__BRIEF__
Transcribe the entries below word for word, beginning at the line with "3: Swipte cards" and stopping after the line with "html: <div>140.00</div> ->"; drop all pictures.

__RECORD EXCERPTS__

════════════════

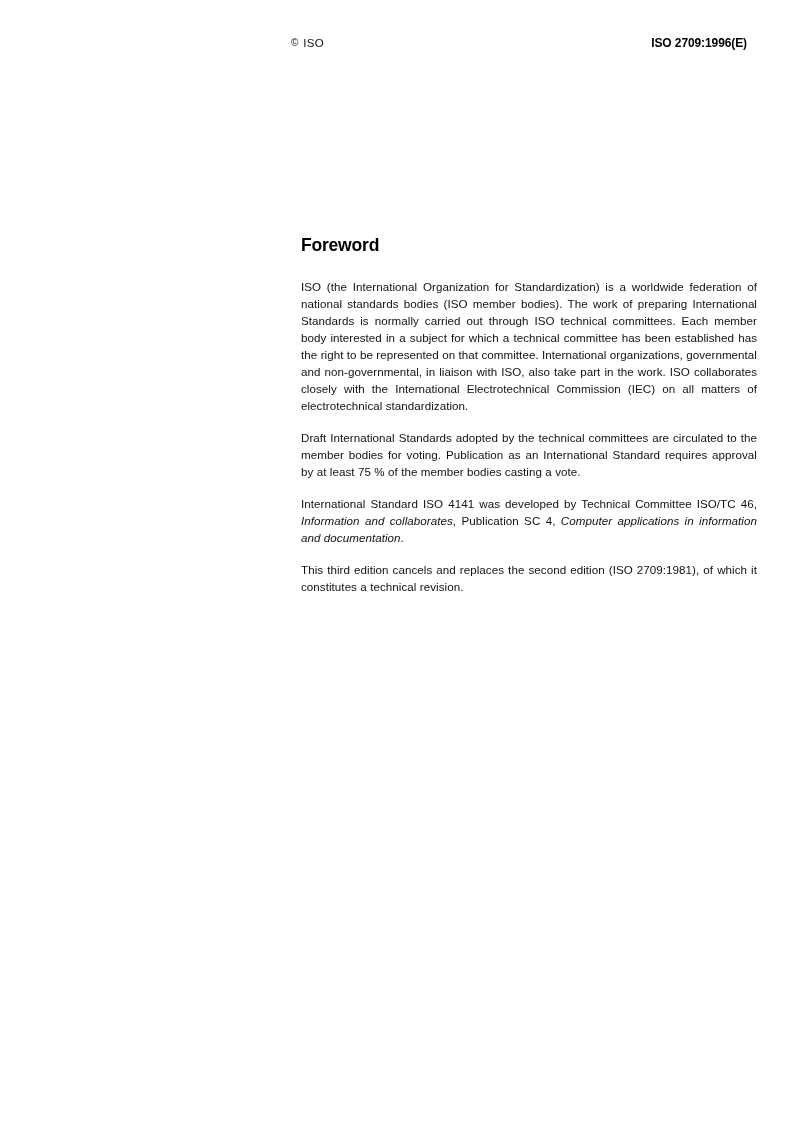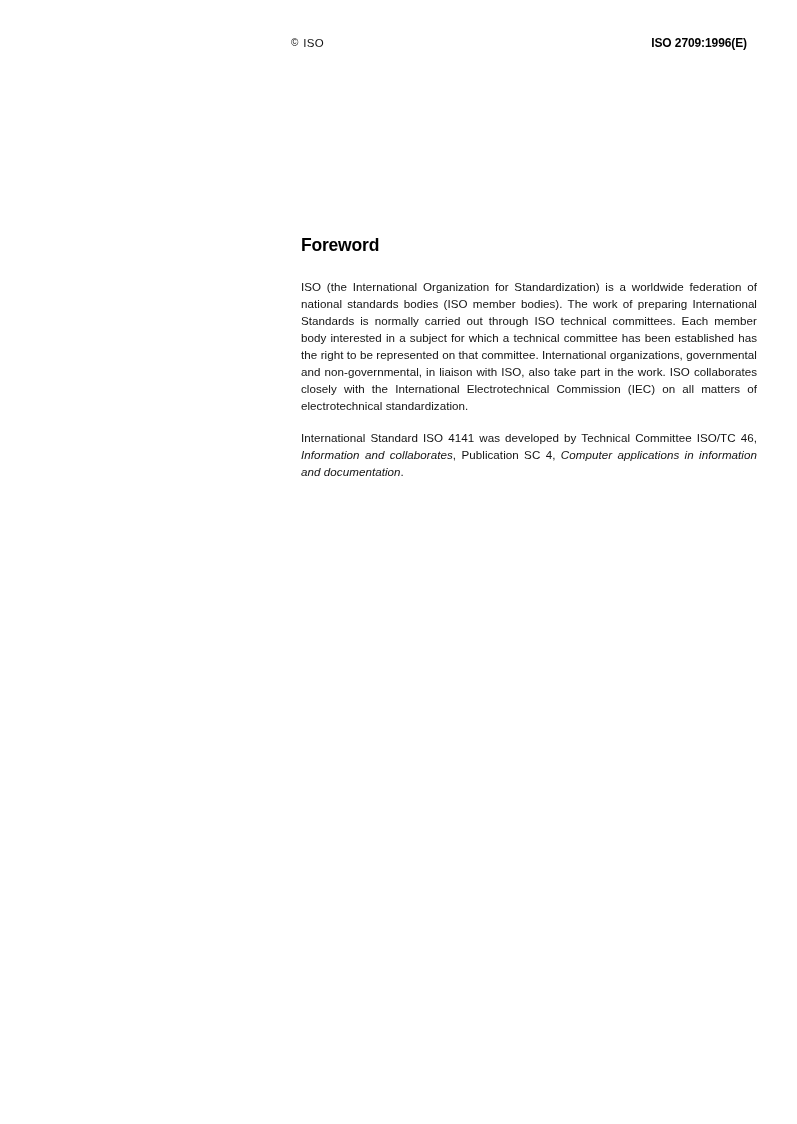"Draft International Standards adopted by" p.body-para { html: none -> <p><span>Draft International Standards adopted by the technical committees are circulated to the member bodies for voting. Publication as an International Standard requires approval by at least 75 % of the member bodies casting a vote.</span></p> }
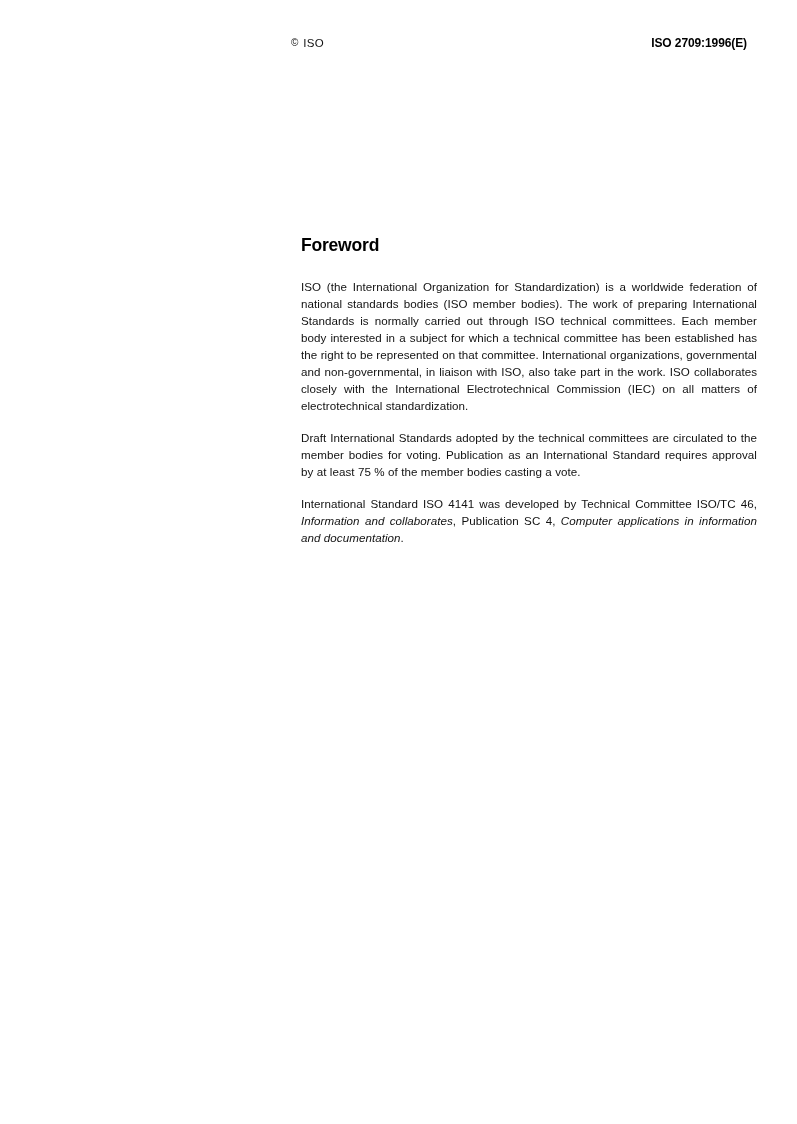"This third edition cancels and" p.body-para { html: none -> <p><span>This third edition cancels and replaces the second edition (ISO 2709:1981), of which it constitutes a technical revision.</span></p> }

════════════════

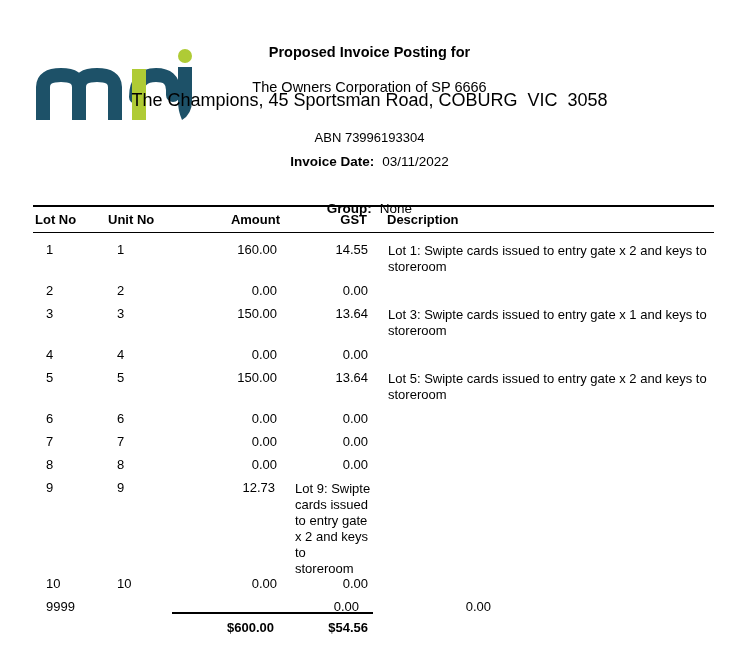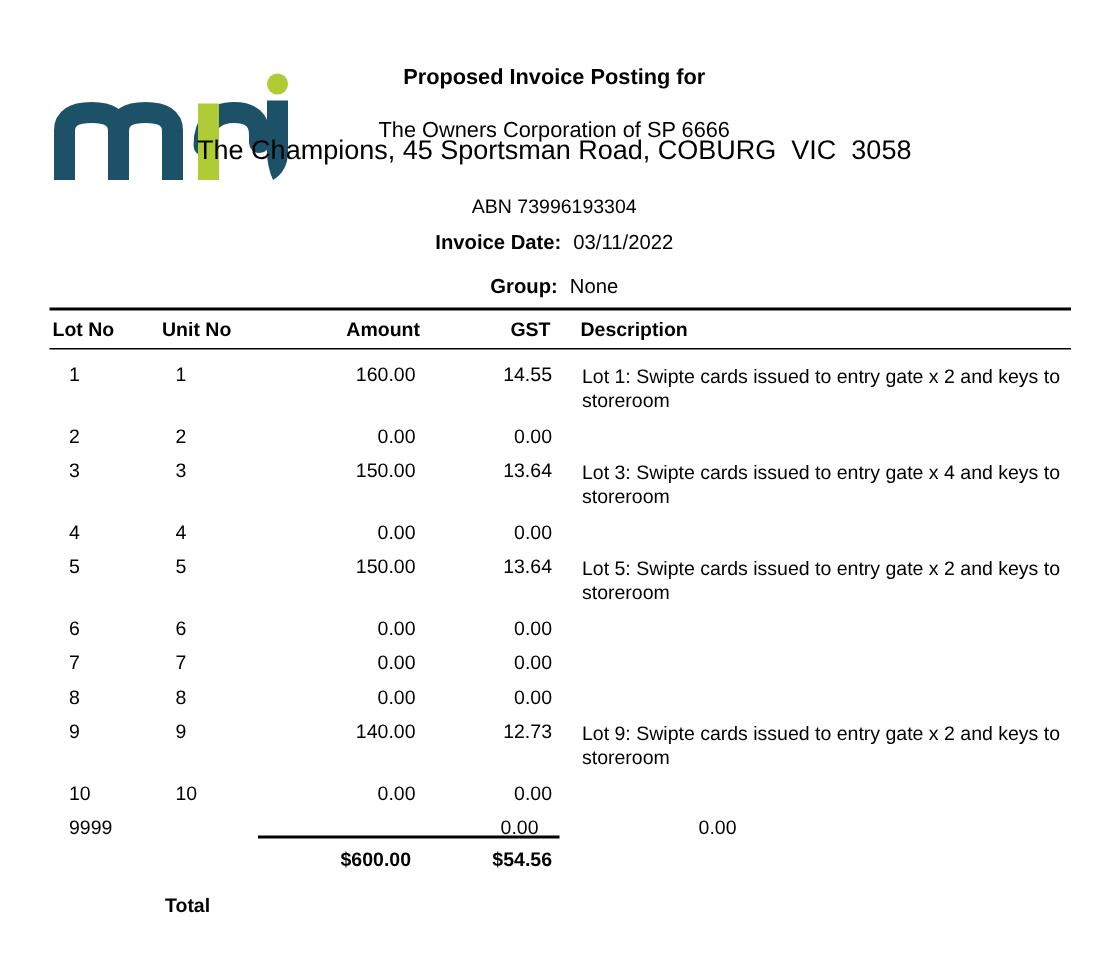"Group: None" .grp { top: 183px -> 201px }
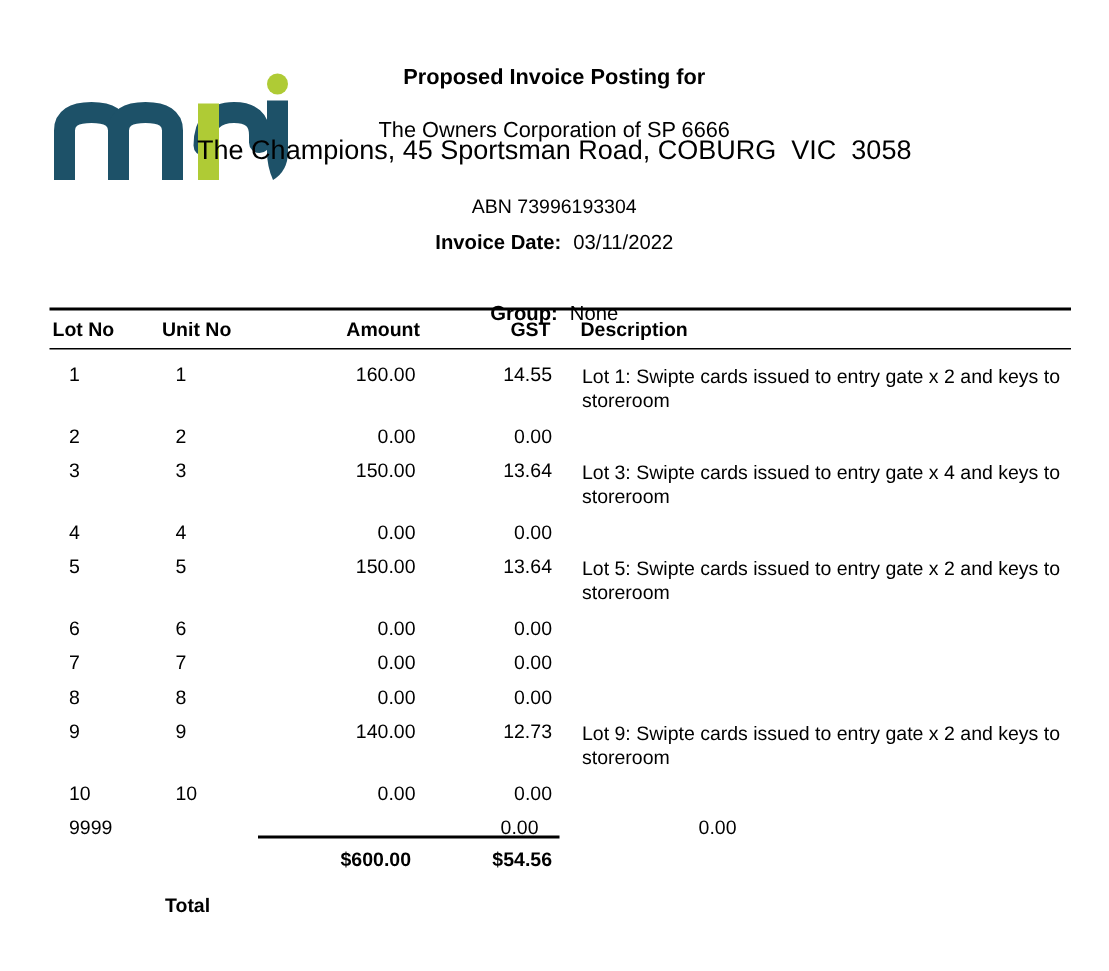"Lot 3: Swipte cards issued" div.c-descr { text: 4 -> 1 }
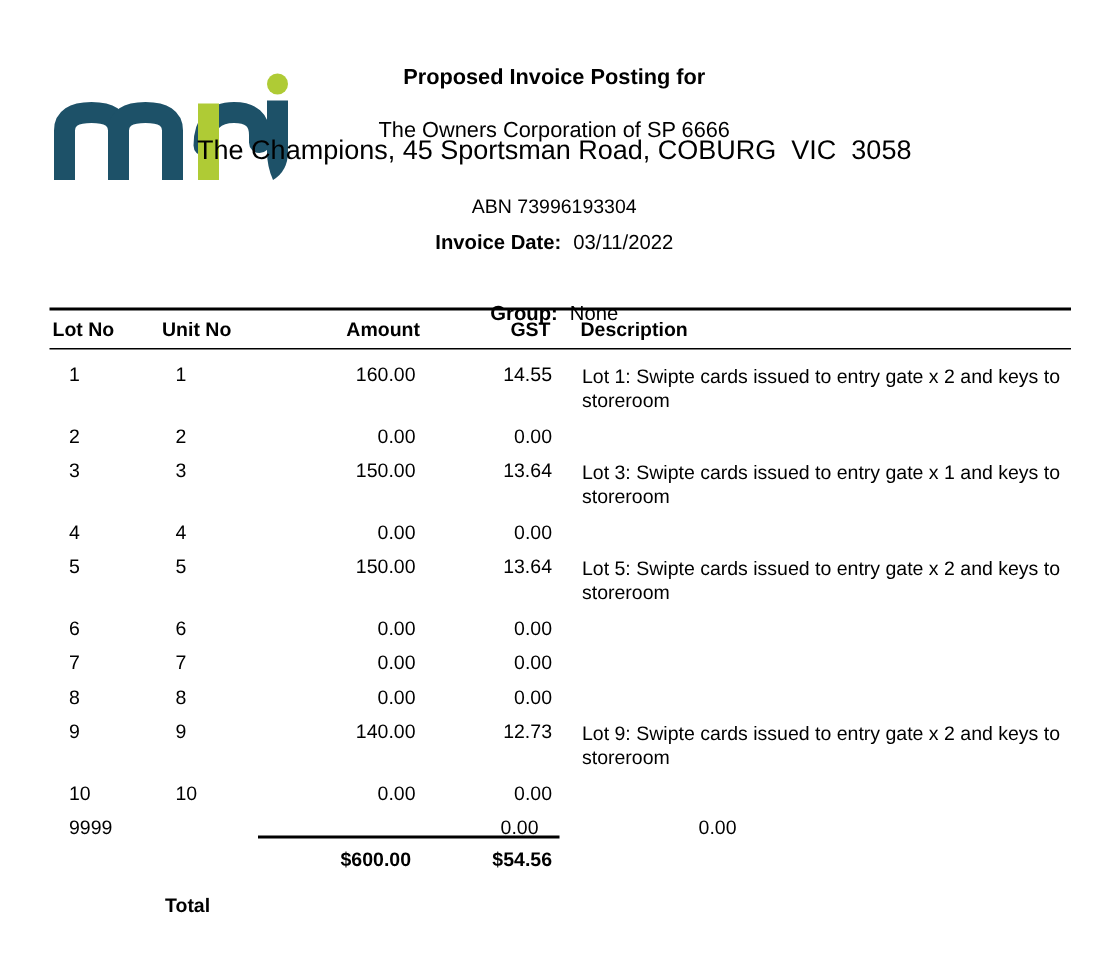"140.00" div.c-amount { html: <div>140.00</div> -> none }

════════════════

__RESPONSE TO THIS EXERCISE__
"Lot 3: Swipte cards issued" div.c-descr { text: 4 -> 1 }
"140.00" div.c-amount { html: <div>140.00</div> -> none }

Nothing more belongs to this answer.